■ EXERCISE PROMPT ■
Scan the lines below for the word "Pants". Copy each line you find it in.

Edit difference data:
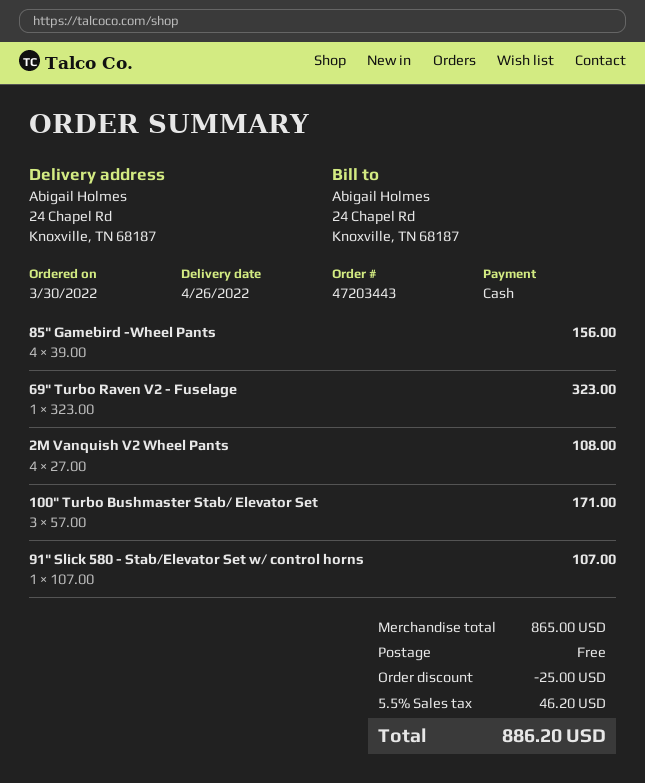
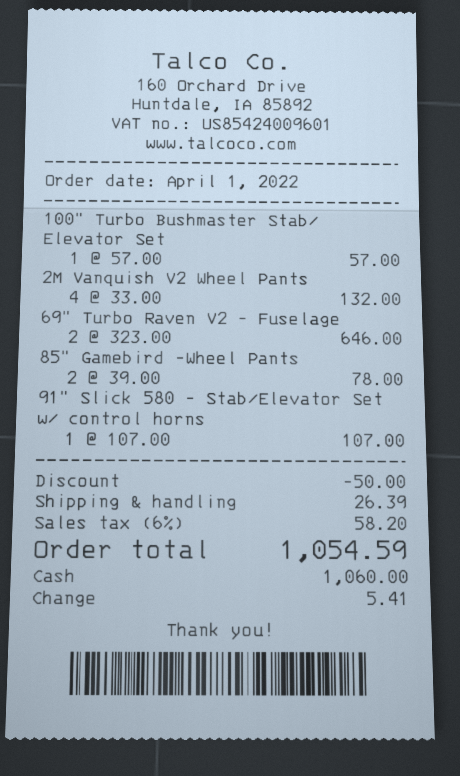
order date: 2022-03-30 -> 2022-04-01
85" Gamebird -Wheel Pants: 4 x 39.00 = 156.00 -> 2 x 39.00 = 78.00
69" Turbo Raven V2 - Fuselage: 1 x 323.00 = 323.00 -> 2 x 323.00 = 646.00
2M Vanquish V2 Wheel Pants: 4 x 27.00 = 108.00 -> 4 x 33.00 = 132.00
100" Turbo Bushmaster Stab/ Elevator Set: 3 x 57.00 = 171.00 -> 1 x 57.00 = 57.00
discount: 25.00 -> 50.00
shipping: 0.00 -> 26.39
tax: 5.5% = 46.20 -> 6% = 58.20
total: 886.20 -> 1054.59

■ TASK SOLUTION ■
85" Gamebird -Wheel Pants: 4 x 39.00 = 156.00 -> 2 x 39.00 = 78.00
2M Vanquish V2 Wheel Pants: 4 x 27.00 = 108.00 -> 4 x 33.00 = 132.00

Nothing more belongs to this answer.